Les résultats ayant été concluants, la société Bayer a déposé, en 1899, le brevet et la marque «Aspirin», dont le succès ne s’est jamais démenti depuis.
Aspirine, mode d'action
L’aspirine a longtemps été prescrite pour soulager les douleurs, combattre la fièvre et les inflammations, sans que l’on connaisse son mode d’action. Depuis la fin des années 1960, c’est chose faite. On sait désormais que son principe actif, l’acide acétylsalicylique, inhibe la production de prostaglandines, ces substances secrétées par l’organisme en réponse à une agression par un virus, une brûlure, un traumatisme, etc.
Les prostaglandines ont de multiples effets sur l’organisme. Elles abaissent notamment le seuil de stimulation des récepteurs cérébraux de la douleur et elles interviennent dans la régulation des réactions inflammatoires. En contrecarrant leur action, l’acide acétylsalicylique joue un double rôle. Il relève le seuil de perception de la souffrance et rend ainsi la douleur plus supportable et d’il a un effet anti-inflammatoire.
Par ailleurs, il fait baisser la fièvre en diminuant la production de prostaglandines dans l’hypothalamus, cette zone du cerveau qui régule la température de notre corps.

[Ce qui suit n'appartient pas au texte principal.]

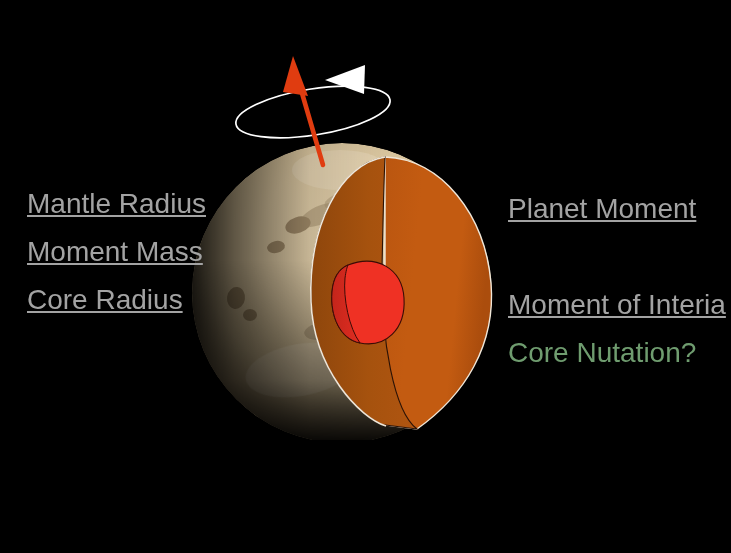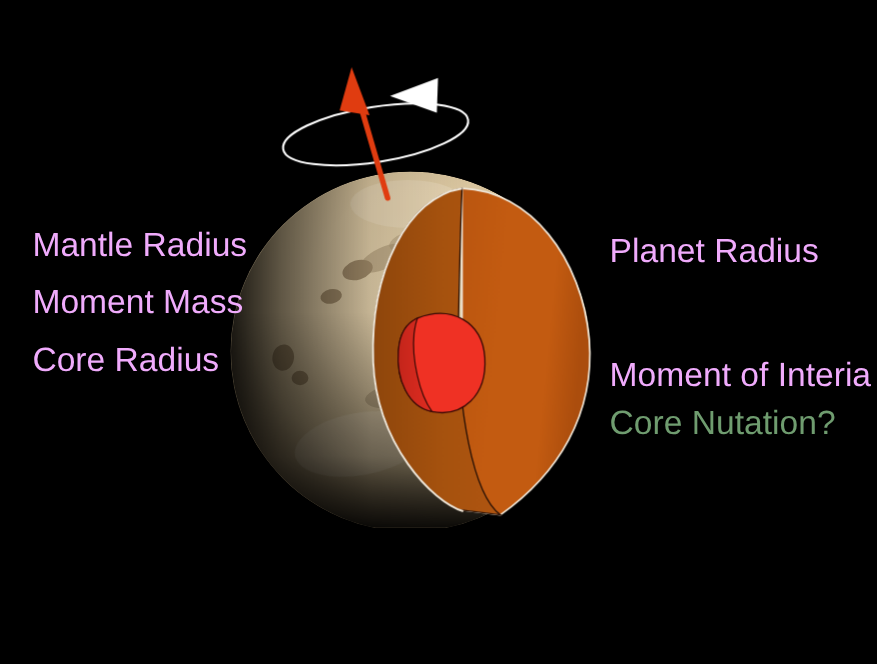--- a/index.html
+++ b/index.html
@@ -19,21 +19,21 @@
   }
   .label {
     position: absolute;
     font-family: "Liberation Sans", sans-serif;
     font-size: 28px;
     font-weight: 400;
     line-height: 1;
     white-space: nowrap;
     letter-spacing: 0px;
   }
-  .label.yellow { color: #f0abfc; }
+  .label.yellow { color: #a3a3a3; text-decoration: underline; }
   .label.green  { color: #6f9c6f; text-align: center; }
 
   .col-left  { left: 27px; }
   .col-right { left: 508px; }
 
   #figure {
     position: absolute;
     left: 180px;
     top: 40px;
     width: 340px;
@@ -160,20 +160,20 @@
     </svg>
   </div>
 
   <div class="label yellow col-left" style="top:190px;">Mantle Radius</div>
 
   <div class="label yellow col-left" style="top:238px;">Moment Mass</div>
 
   <div class="label yellow col-left" style="top:286px;">Core Radius</div>
 
 
-  <div class="label yellow col-right" style="top:195px;">Planet Radius</div>
+  <div class="label yellow col-right" style="top:195px;">Planet Moment</div>
 
 
-  <div class="label yellow col-right" style="top:291px;margin-top:8px;">Moment of Interia</div>
+  <div class="label yellow col-right" style="top:291px;">Moment of Interia</div>
 
   <div class="label green col-right" style="top:339px;">Core Nutation?</div>
 
 </div>
 
 </body></html>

Enfin, comme les prostaglandines favorisent également l’agrégation des plaquettes sanguines, l’aspirine fluidifie le sang et évite ainsi la formation de caillots sanguins. C’est pour cette raison qu’elle est prescrite pour limiter les récidives chez des personnes qui ont eu des crises cardiaques ou des accidents vasculaires cérébraux (AVC).